I head upstairs, closing my door when I’m inside my room. My whiteboard looms over me on the wall, reminding me of the work I have to do. When I try to focus, though, I realize I’m too worked up to get anything done. I’m not used to the combustible mixture of emotions distracting me. Lingering malaise from the charged moment with Ethan. Embarrassment, not to mention whiplash, from being very into Ted and then very not into Ted. Disappointment he didn’t turn out to be even idle-crush material.

Needing easy, mindless preoccupation, I open my closet. I have to find a T-shirt to fulfill Ethan’s blitz task. While I’m devoted to maintaining my mature decision not to feed into our rivalry, I refuse to balk on this task. Ethan would never let me. He’d heckle me endlessly for refusing, drawing out his petty victory interminably. It’s better to just get it over with.

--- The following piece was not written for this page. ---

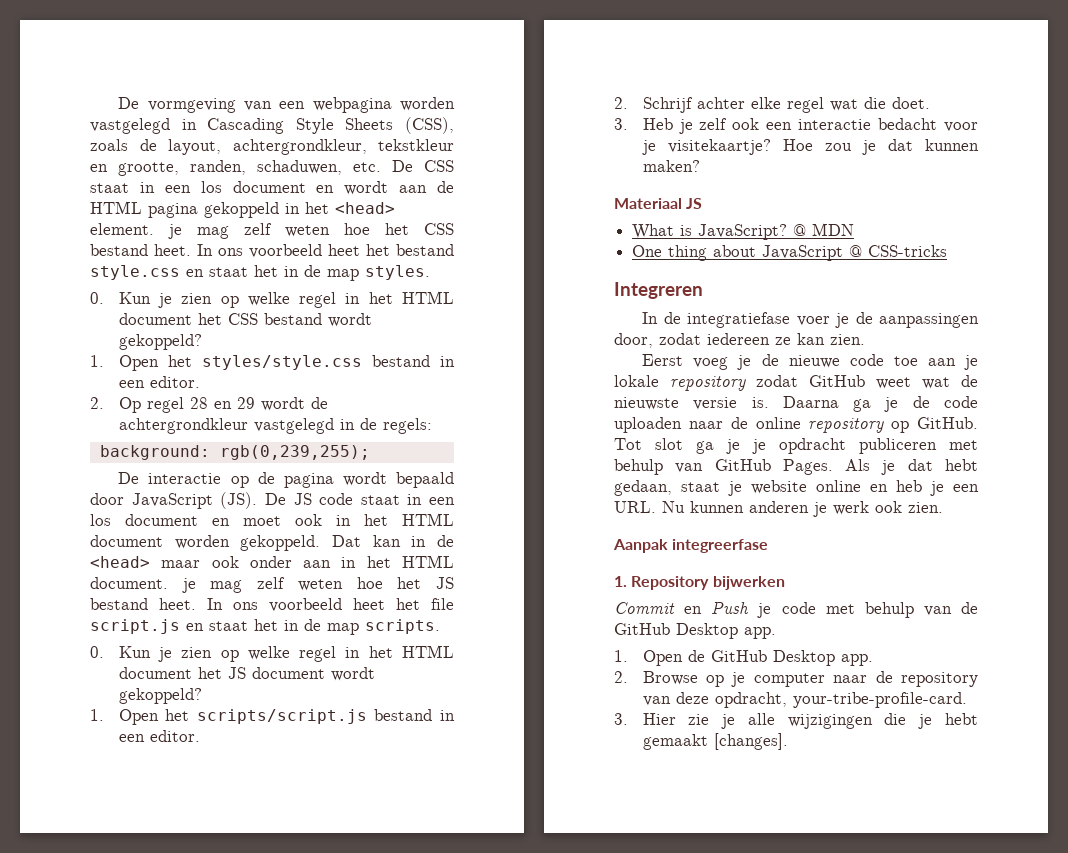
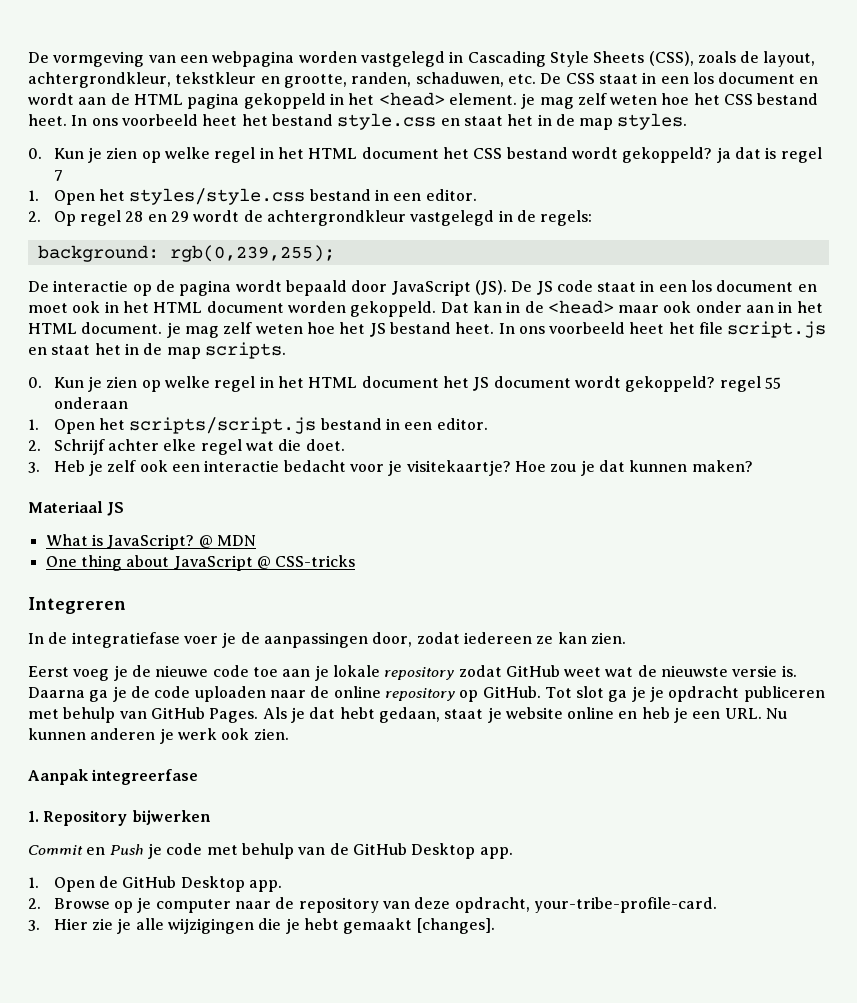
- 0. Kun je zien op welke regel in het HTML document het CSS bestand wordt gekoppeld?
+ 0. Kun je zien op welke regel in het HTML document het CSS bestand wordt gekoppeld? ja dat is regel 7
- 0. Kun je zien op welke regel in het HTML document het JS document wordt gekoppeld?
+ 0. Kun je zien op welke regel in het HTML document het JS document wordt gekoppeld? regel 55 onderaan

While I shuffle through my hangers, I decide I’m grateful I quickly fell out of infatuation with Ted. I don’t need to waste time on errant crushes. I’m just months from being done with high school, moving to college, and starting my adult life. Now, if I could just find this T-shirt, I could be done with Ethan as well.

But when I reach the final hanger in my closet, I realize I don’t have even one T-shirt. I’ve pawed past blouses and cable-knit cardigans, dress pants, and the dusty zip-up jacket from when I toured Harvard last year—nothing. Ethan was right.

Of course he was right. It’s one of his greatest reporting strengths and one of his worst qualities on a list of expansive length. He’s undeniably smart and observant, and he commits every fact and facet to memory. Recognizing this is yet another detail he’s gotten right only makes me angrier.

Ethan would have gotten the Rough Riders reference. He might’ve even laughed.

Imagining him laughing at one of my jokes, I close my closet door with a bang, feeling dangerously on edge for too many reasons to name.